Q9. Why does go run not produce a BuildInfo with a version? go run builds from a temporary location with main.Version == "(devel)" and no VCS metadata for a temporary build. For real version reporting, you must go build the binary.
Senior¶
Q10. What does a Go release pipeline contain beyond go build? Tagging (SemVer), matrix cross-compile, packaging (tar.gz/zip/deb/rpm/OCI), signing (cosign for blobs and images, codesign+notarytool for macOS, signtool for Windows), SLSA provenance attestation, SBOM generation (syft), publishing to GitHub Releases and container registries, and downstream updates (Homebrew tap, install script). goreleaser automates most of it from one YAML.
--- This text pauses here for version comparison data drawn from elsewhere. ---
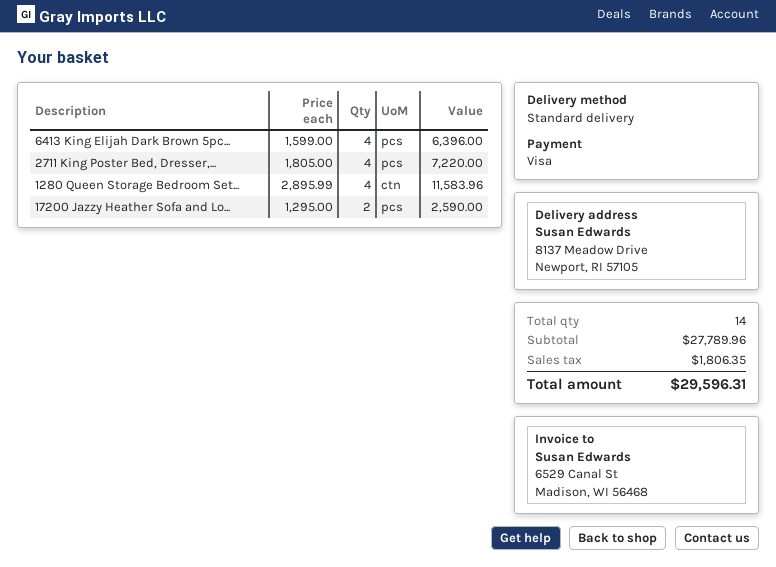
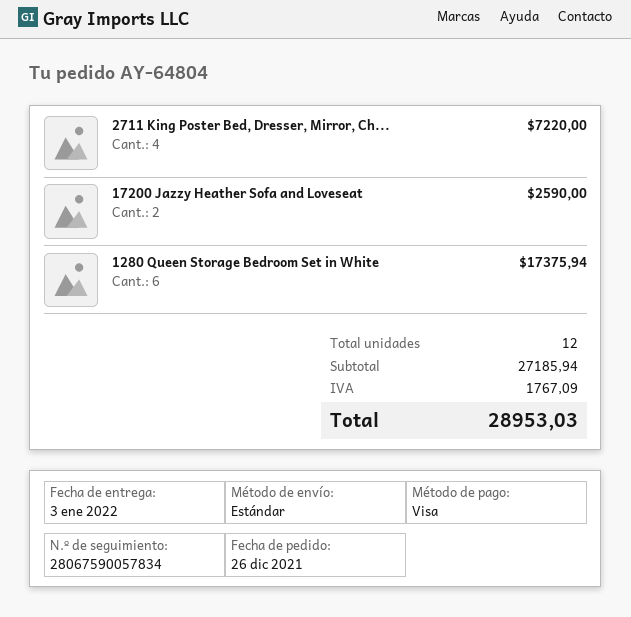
6413 King Elijah Dark Brown 5pc...: 4 for 6396.00 -> none
1280 Queen Storage Bedroom Set...: 4 for 11583.96 -> 6 for 17375.94
total quantity: 14 -> 12
subtotal: 27789.96 -> 27185.94
tax: 1806.35 -> 1767.09
total: 29596.31 -> 28953.03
Q11. Why ship from distroless/static instead of alpine? No shell or package manager (smaller attack surface), nonroot user out of the box, no glibc-vs-musl mismatch issues with CGO_ENABLED=0 binaries, and ~3 MB smaller. Alpine made sense when distroless did not exist; for new Go services there is no reason to use alpine.
Q12. What makes a build reproducible? Same source, same toolchain version (pin go 1.23.4 in go.mod or set GOTOOLCHAIN), same flags including -trimpath -ldflags="-s -w -buildid=", same module graph (-mod=readonly with identical go.sum), no time-dependent embedded values. Independent rebuilds then produce byte-identical binaries, enabling supply-chain verification.
Q13. What is -buildmode=pie and when do you use it? Position-Independent Executable: the binary can be loaded at any address, enabling ASLR for the executable itself. Cost: ~1–2% runtime, slightly bigger binary. Use it for production server binaries and any artifact shipped to users on hardened OSes; some distros require it.
Professional¶
Q14. Why does pprof symbolize stripped Go binaries at the function level but not the source-line level? -s -w removes the symbol table and DWARF, but .gopclntab (Go's PC→function/line table) is never stripped. pprof reads .gopclntab for function names and basic line info, so flame graphs work. Full source-line accuracy and type info come from DWARF, which is gone — that is the missing piece. The fix is to keep an unstripped binary indexed by build ID and symbolize profiles offline against it.
Q15. A stripped binary panics in production. Will you get a useful stack trace? Yes. The Go runtime walks the stack using .gopclntab, which -s -w leaves intact, so panics print function names and source line numbers. You lose gdb/delve source-level stepping and detailed pprof line info, not stack traces.
Q16. How does the build ID work and why do you care? The build ID is a hash of build inputs (action ID) plus output bytes (content ID), embedded in the binary and used as the build cache key. go tool buildid ./api reads it; go version -m ./api shows full embedded info. In incident response, it lets you match a deployed binary to its source commit and an offline unstripped symbol archive.
Common traps¶
- Believing there is a "release mode" — there is not, only deliberate flags.
- Using
constfor the version variable (-Xcannot set constants). - Forgetting
-trimpath, leaking developer paths into the binary and breaking reproducibility. - Leaving
CGO_ENABLED=1by default and shipping a dynamically linked binary that fails onscratch/distroless/Alpine. - Stripping (
-s -w) but having no offline symbol archive — production profiles become hard to read. - Using
@latestfor the toolchain or tool versions in CI — builds are not reproducible. - Naming all targets
bin/apiand silently overwriting each other in a cross-compile loop. - Shipping the
golang:1.23image to production (full toolchain, huge surface) instead of a multi-stagedistroless/staticfinal image. - Forgetting macOS notarization — Gatekeeper blocks the binary at first launch on customer machines.
- Embedding build timestamps that vary per run, breaking reproducible builds and verification.